Some companies conduct such studies on their own volition, but most do not. Also, many products are registered on the basis of toxicity testing of the active ingredient in a pesticide. So-called “inert ingredients” are neither listed on the label nor tested for honey bee toxicity. Thus, some formulations, with active ingredients that are supposedly innocuous to honey bees, kill bees on contact or when taken back to the hive and introduced into the colony food chain. Products that are tank mixed may produce synergistic effects many times more toxic then the individual products, alone, but the tank mixes are not tested for bee toxicity. Label statements can fail to relate the true toxicity of their products to honey bees.
The best way to protect honey bees from damage by pesticides is to keep them from being exposed. Very infrequently do pesticides enter the hive directly. However, on warm to hot evenings very large groups of honey bees can be clustered on the fronts of beehives and are very susceptible to being hit by applications from directly overhead or from pesticide drift. Better attention to local hive conditions by applicators can reduce those problems.
Most honey bees and their food are contaminated by applications through which the pollen foragers fly or by residual products on floral parts (especially pollen) or foliage. Surface contaminated bees will add pesticide to their pollen loads. Contaminated pollen can be returned to the hive. Most pesticides are lipophilic, so they blend chemically with the hydrocarbons in beeswax and the exoskeletons of honey bees. They also become blended with the lipids in the outer layer of pollen grains. Thus, beeswax and pollens exchange contaminants.
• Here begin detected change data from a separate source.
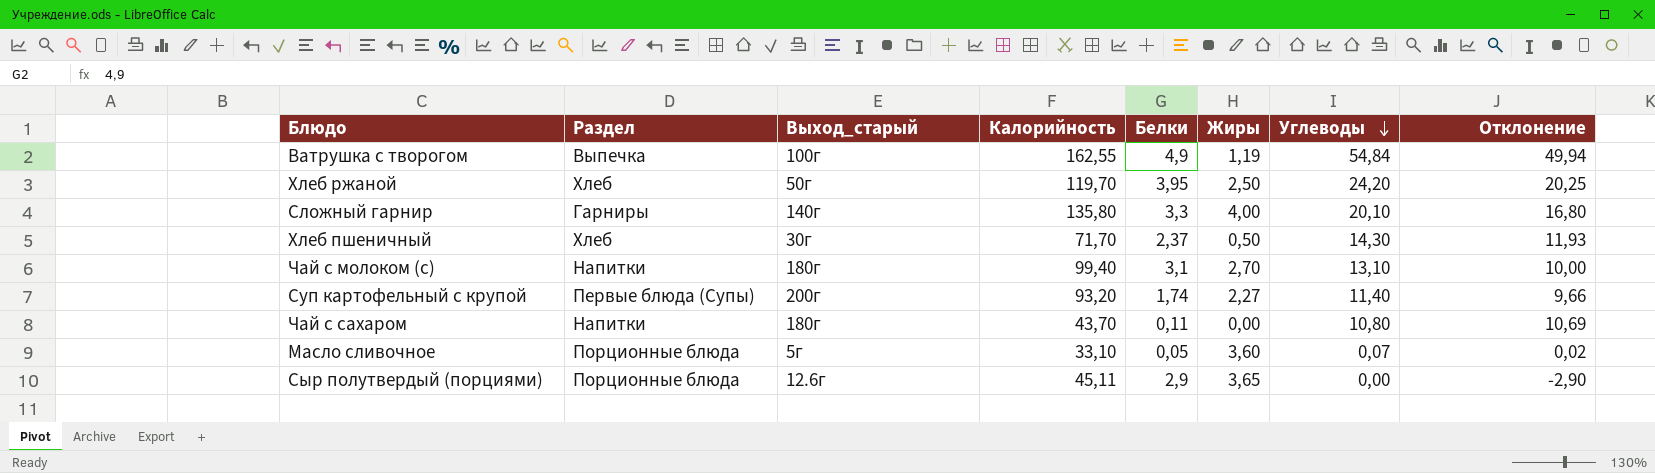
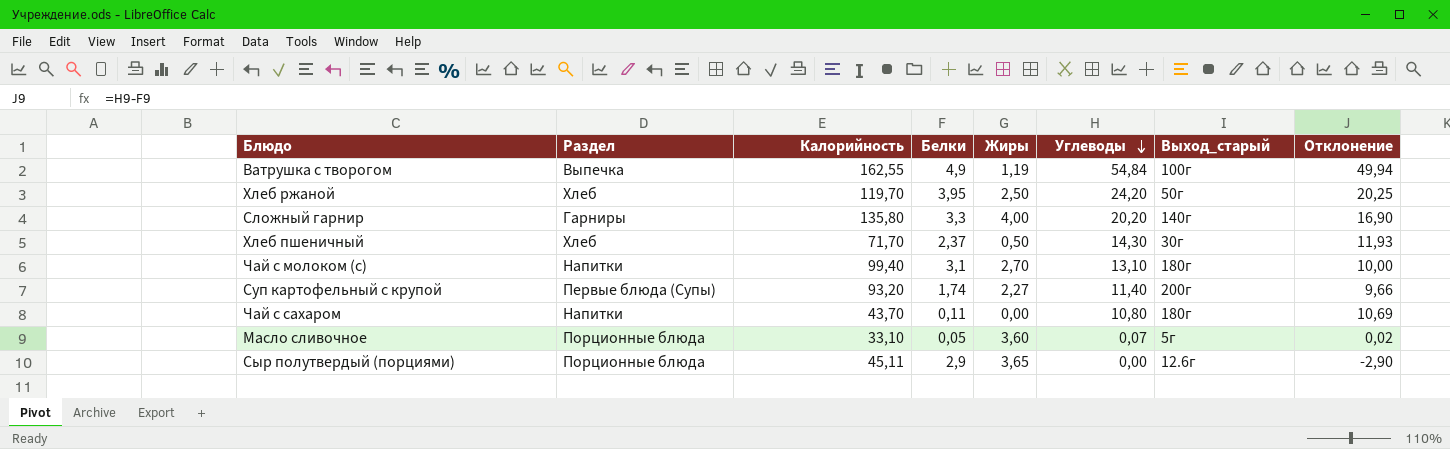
column Выход_старый | position: 3 -> 7
Сложный гарнир | Углеводы: 20,10 -> 20,20
Сложный гарнир | Отклонение: 16,80 -> 16,90

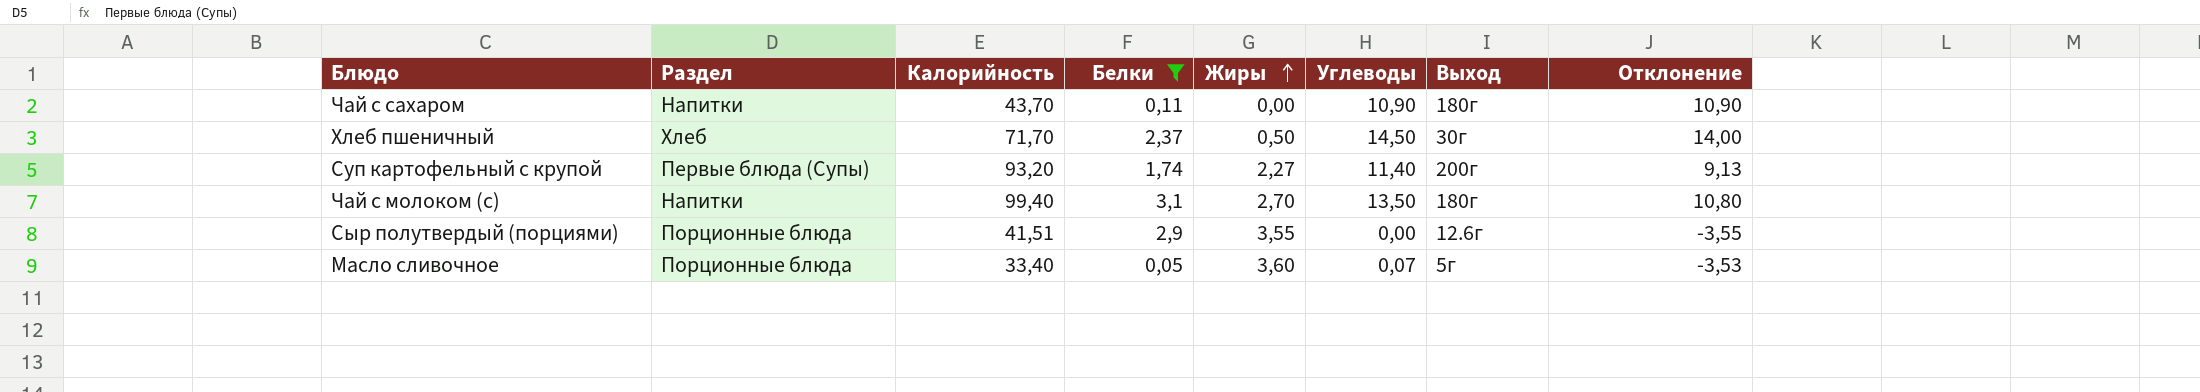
filter: none -> Белки <= 3,1
row order: Углеводы descending -> Жиры ascending
column name: Выход_старый -> Выход
column Отклонение | formula: [Углеводы] - [Белки] -> [Углеводы] - [Жиры]
Чай с сахаром | Углеводы: 10,80 -> 10,90
Хлеб пшеничный | Углеводы: 14,30 -> 14,50
Чай с молоком (с) | Углеводы: 13,10 -> 13,50
Сыр полутвердый (порциями) | Калорийность: 45,11 -> 41,51
Сыр полутвердый (порциями) | Жиры: 3,65 -> 3,55
Масло сливочное | Калорийность: 33,10 -> 33,40

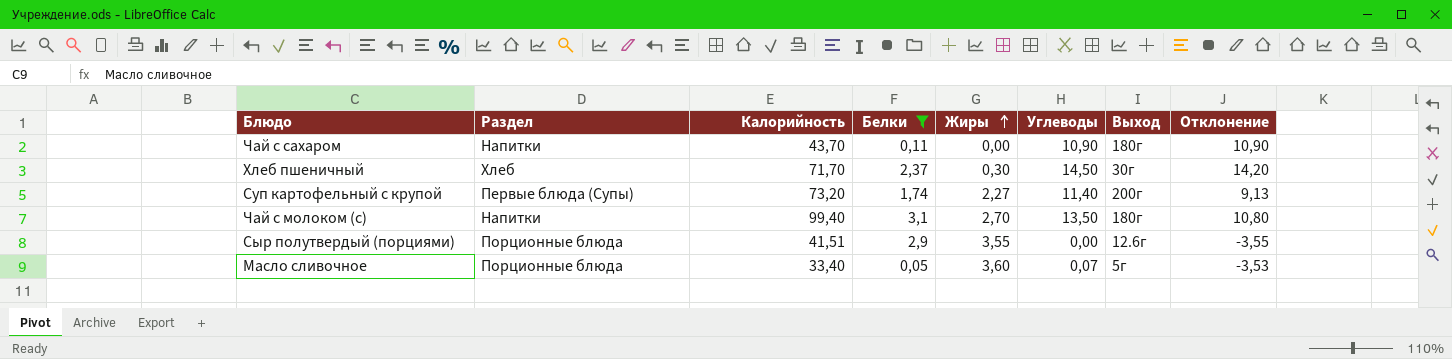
Хлеб пшеничный | Жиры: 0,50 -> 0,30
Хлеб пшеничный | Отклонение: 14,00 -> 14,20
Суп картофельный с крупой | Калорийность: 93,20 -> 73,20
To prevent negative effects of pes-ticides of all types, do not apply them to blooming plants upon which bees are foraging. Evening or night applications of short residual materials, in areas where bees are foraging, will greatly reduce negative effects on bees. What about fungicides that are routinely applied during bloom? Again, proper timing of such applications can be significant. For example, given good flight conditions, pollen foragers will remove nearly all of the day‟s melon pollen by mid-morning and almond pollen by mid-afternoon. Fungicides applied to almonds from late afternoon until very early the next morning will contaminate pollen or pollen foragers much less than fungicides applied early-morning to mid-afternoon. Concerns about fungicide-induced failure of pupae to emerge as adult bees could be greatly reduced. The least exposure to pesticides is best for the bees.